## WORK ITEM
In the data, extract each line that holds the string "want".

## SUPPLIED DATA

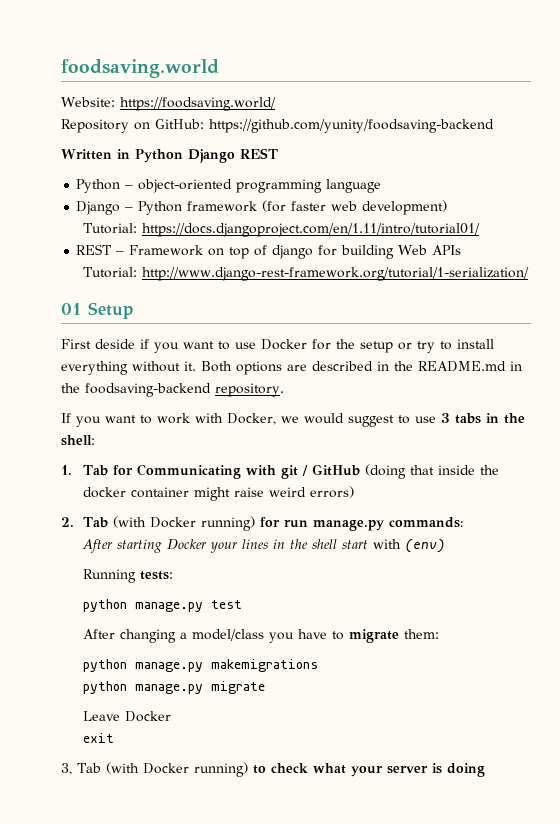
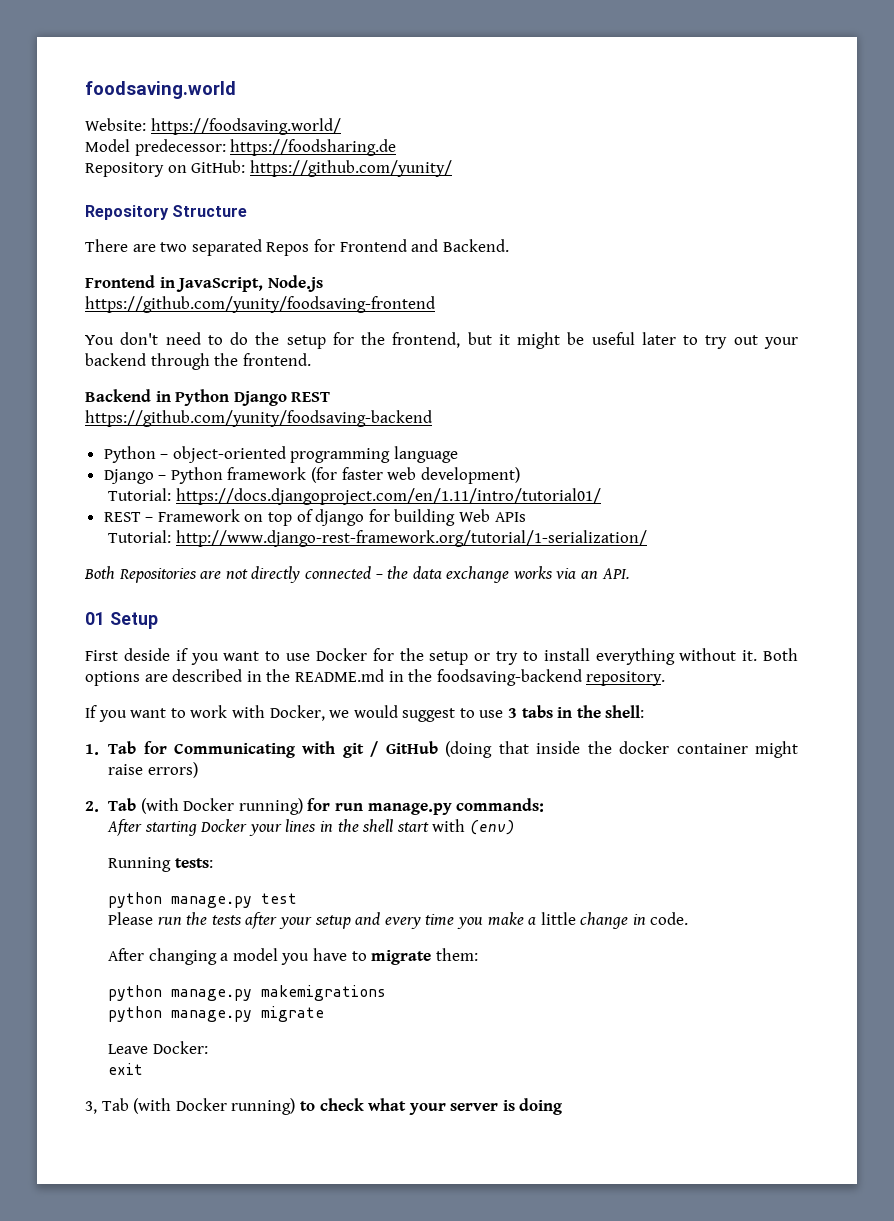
(276, 104) none -> [85,139,397,156] // Model predecessor: https://foodsharing.de
[209,119,494,133] [61,149,112,160] https://github.com/yunity/foodsaving-backend // Written -> [249,160,452,177] [85,205,248,220] [85,239,509,256] [85,275,323,292] [85,296,435,313] [85,332,798,349] [85,353,311,370] [85,389,151,402] https://github.com/yunity/ // Repository Structure // There are two separated Repos for Frontend and Backend. // Frontend in JavaScript, Node.js // https://github.com/yunity/foodsaving-frontend // You don't need to do the setup for the frontend, but it might be useful later to try out your backend through the frontend. // Backend
(278, 153) none -> [85,410,432,427] // https://github.com/yunity/foodsaving-backend
(530, 274) none -> [84,566,630,583] // Both Repositories are not directly connected – the data exchange works via an API.
[269,487,307,497] weird -> (144, 769) none
(243, 604) none -> [108,912,689,929] // Please run the tests after your setup and every time you make a little change in code.
[192,629,265,641] model/class -> [232,948,278,961] model
[125,711,172,722] Docker -> [152,1041,208,1054] Docker:

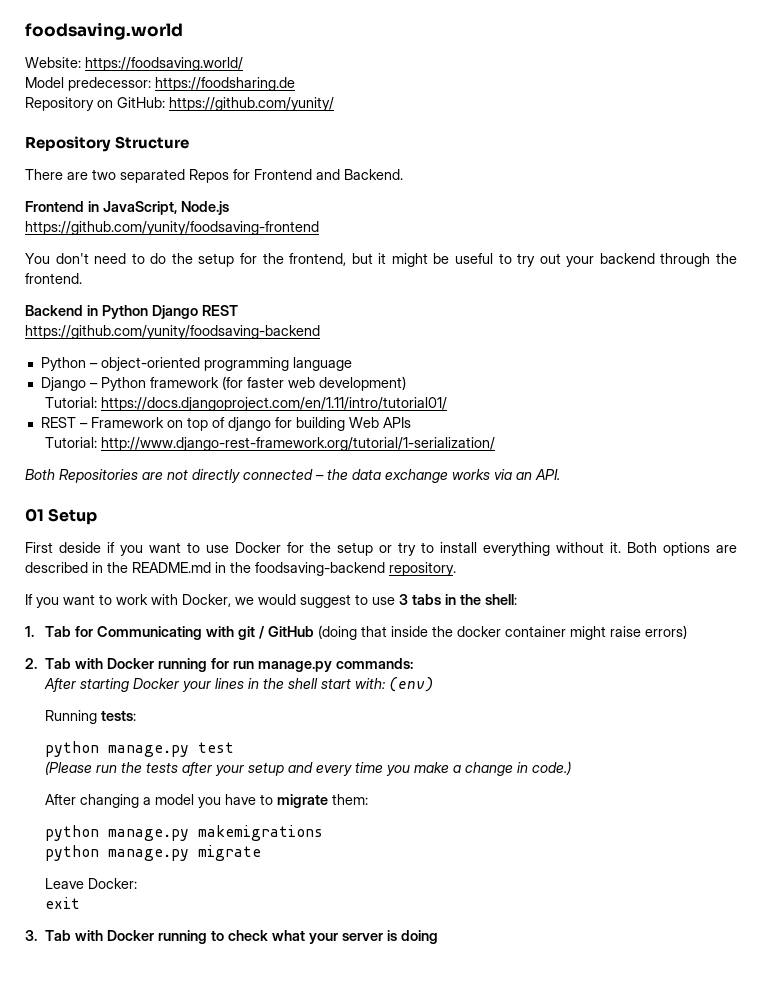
[641,332,676,345] later -> (493, 258) none
[140,798,303,815] (with Docker running) -> [74,658,207,672] with Docker running
[432,819,466,832] with -> [354,678,385,689] with:
[108,912,154,925] Please -> [44,761,92,775] (Please
[540,912,576,925] little -> (461, 769) none
[650,912,689,925] code. -> [531,761,571,775] code.)
[85,1098,296,1115] 3, Tab (with Docker running) -> [25,930,207,944] 3. Tab with Docker running

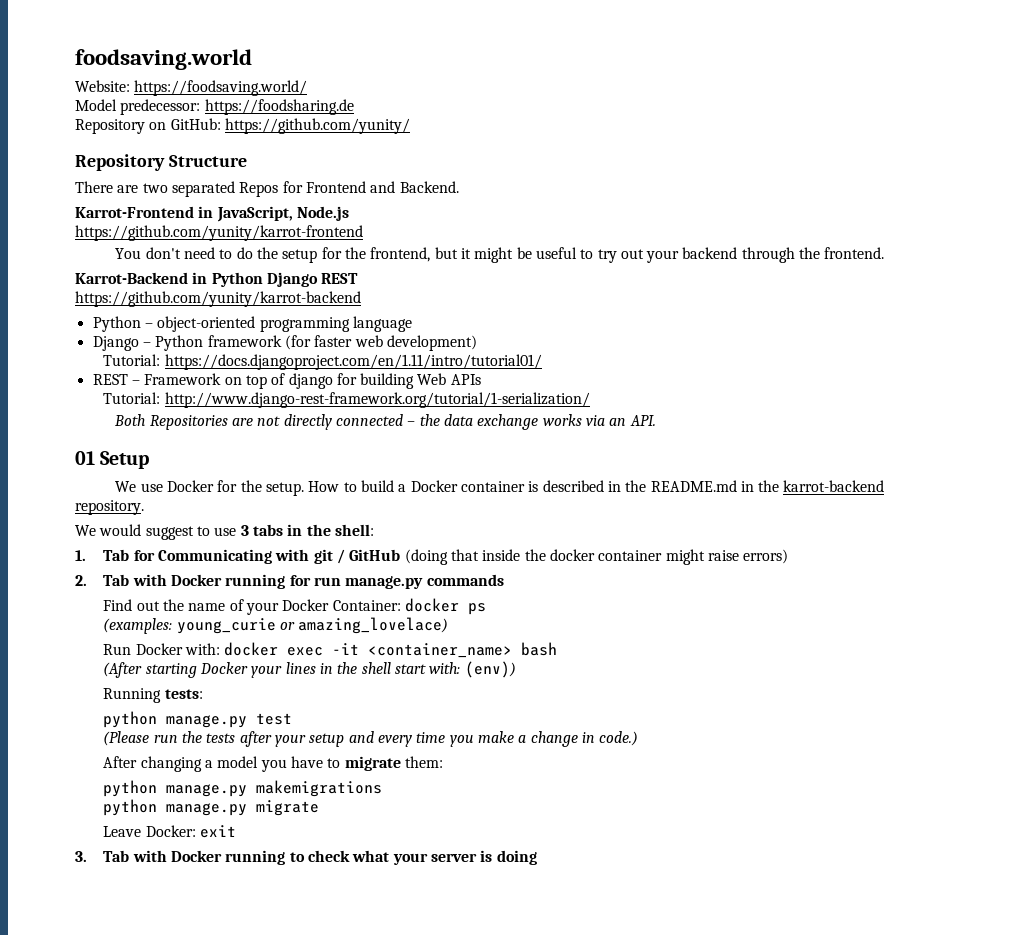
[25,201,84,212] Frontend -> [75,206,194,218] Karrot-Frontend
[25,221,319,235] https://github.com/yunity/foodsaving-frontend -> [75,225,363,241] https://github.com/yunity/karrot-frontend
[25,305,83,316] Backend -> [75,272,188,284] Karrot-Backend
[25,325,320,339] https://github.com/yunity/foodsaving-backend -> [75,291,361,307] https://github.com/yunity/karrot-backend
[25,542,737,556] First deside if you want to use Docker for the setup or try to install everything without it. Both options are -> [115,480,539,496] We use Docker for the setup. How to build a Docker container is
[255,562,385,576] foodsaving-backend -> [783,480,885,492] karrot-backend
[25,594,254,608] If you want to work with Docker, we -> [75,525,96,536] We
[335,658,413,669] [43,678,76,692] commands: // After -> [426,574,504,586] [103,598,486,615] [103,617,449,634] [103,642,558,658] [103,662,143,678] commands // Find out the name of your Docker Container: docker ps // (examples: young_curie or amazing_lovelace) // Run Docker with: docker exec -it <container_name> bash // (After
[388,677,434,692] (env) -> [464,661,516,678] (env))
(137, 883) // -> (196, 831) none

## SOLUTION TO THIS TASK
[25,542,737,556] First deside if you want to use Docker for the setup or try to install everything without it. Both options are -> [115,480,539,496] We use Docker for the setup. How to build a Docker container is
[25,594,254,608] If you want to work with Docker, we -> [75,525,96,536] We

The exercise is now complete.